В своих поисках Марамзин проделал уже сложную эволюцию, которая, судя по всему, еще не закончена и при успешном развитии своем, возможно, даст русской литературе действительно большого писателя. Ранняя повесть Марамзина «История женитьбы Ивана Петровича»[105] (1964 г.) написана вполне в традиционном реалистическом стиле с некоторой даже старомодной тяжеловесностью медлительного слога. Здесь лишь едва заметен налет экстравагантности в некоторых не совсем обычных для уха звучаниях. Экстравагантен, скорее, сам сюжет: девушка-работница, попавшая в денежное затруднение, идет на панель, приводит «клиента» прямо в комнату рабочего общежития, где «клиент» (Иван Петрович) соединяется с ней прямо в присутствии подружек, соседок по комнате; затем он встречается с ней еще раз и, наконец, женится на ней.
Здесь (как и в повести «Человек, который верил в свое особое назначение») секс – запретная тема советской литературы – уводит от стандартных шаблонов. Секс потому оказался под запретом, что не укладывается в рациональную схему человека-производителя, человека-строителя коммунизма. Иррациональные страсти, указывая на совершенно иной, более темный, загадочный и более сложный характер человека, вносят не учитываемый и не контролируемый элемент. В концепции общества, как совокупности производственных отношений и классовой борьбы, такой более сложный человек не находит себе места и потому разрушает ее. Герои же Марамзина именно в чувственности находят спасение от холода бездушной казенной жизни.
В рассказах Марамзина середины 60-х годов (цикл «Секреты») чувствуется влияние Хармса и других обэриутов. А большой рассказ «Тянитолкай»[106] того же времени – явное подражание Кафке: вызов автора в «Большой дом» и беседа там с полковником КГБ, обеспокоенным судьбой русской литературы и решившим взять ее в свои руки (вся эта кафкианская фантазия оказалась, впрочем, лишь предвосхищением допросов Марамзина в КГБ и последовавшего затем «кафкианского» судебного процесса над ним).
Повесть «Начальник» (1963–1964 гг.) – прямое копирование А. Платонова, его «Государственного жителя»[107] и «Усомнившегося Макара». Копирование его духа и стиля, строения фразы, манеры выражаться:
«Без лишних волос на крутой голове, он просторно шел внутри костюма и выглядел человеком, с самого детства готовившимся вырасти в значительного, крупного мужчину»; «он не был отвлечен умом от жизни на какие-то специальные, недоступные дела»; «ее беспокойство еще направлено не туда, что у всех» и т. д.
Влияние Платонова оставило глубокий след на всем творчестве Марамзина.
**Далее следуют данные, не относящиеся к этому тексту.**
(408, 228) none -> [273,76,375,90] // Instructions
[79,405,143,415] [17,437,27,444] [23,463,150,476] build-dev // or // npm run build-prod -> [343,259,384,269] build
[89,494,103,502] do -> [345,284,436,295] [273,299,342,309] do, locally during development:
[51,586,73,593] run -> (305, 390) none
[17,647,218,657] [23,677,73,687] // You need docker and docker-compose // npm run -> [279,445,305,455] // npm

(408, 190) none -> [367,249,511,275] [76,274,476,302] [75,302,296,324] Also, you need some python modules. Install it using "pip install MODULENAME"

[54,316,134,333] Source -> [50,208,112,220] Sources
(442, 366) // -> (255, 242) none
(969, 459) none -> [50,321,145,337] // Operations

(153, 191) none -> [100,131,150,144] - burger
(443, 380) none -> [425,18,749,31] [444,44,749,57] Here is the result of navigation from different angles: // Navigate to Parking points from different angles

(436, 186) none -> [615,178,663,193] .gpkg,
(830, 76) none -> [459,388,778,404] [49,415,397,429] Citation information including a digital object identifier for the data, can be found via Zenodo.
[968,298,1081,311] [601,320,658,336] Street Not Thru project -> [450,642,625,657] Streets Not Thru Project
И хотя в более поздних рассказах Марамзина (например, уже в цикле «Смешнее, чем прежде», 1970 г.) и особенно в повести «Блондин обеего цвета» (1973 г.) гораздо больше самостоятельности, – отпечаток Платонова всё же остается. И тут – та же необычная причудливая и неправильная манера выражаться, соединение слов не грамматическое, а смысловое: причастие не от того сказуемого, прилагательное не к тому определяемому, субъект на месте объекта и наоборот. Но формальная стилистическая схожесть с Платоновым у Марамзина сочетается с совершенно несхожим содержанием. Язык Платонова – его авторская речь, оригинальный способ самовыражения, яркая печать самобытного таланта, у Марамзина – это стилизация, пародирование чужой (то есть героя) речи, речевая характеристика персонажа. Герой рассказов Марамзина не имеет ничего общего с платоновскими героями, это скорее зощенковский герой, а еще точнее – эволюционировавшие с годами платоновский и зощенковский герои вместе, представшие теперь в облике сегодняшнего «простого советского человека». В одном из рассказов герой представляется нам:
«Рука привыкла делать железную деталь, хотя не часто. Специальность наладчик, но устроился нормально, больше сплю».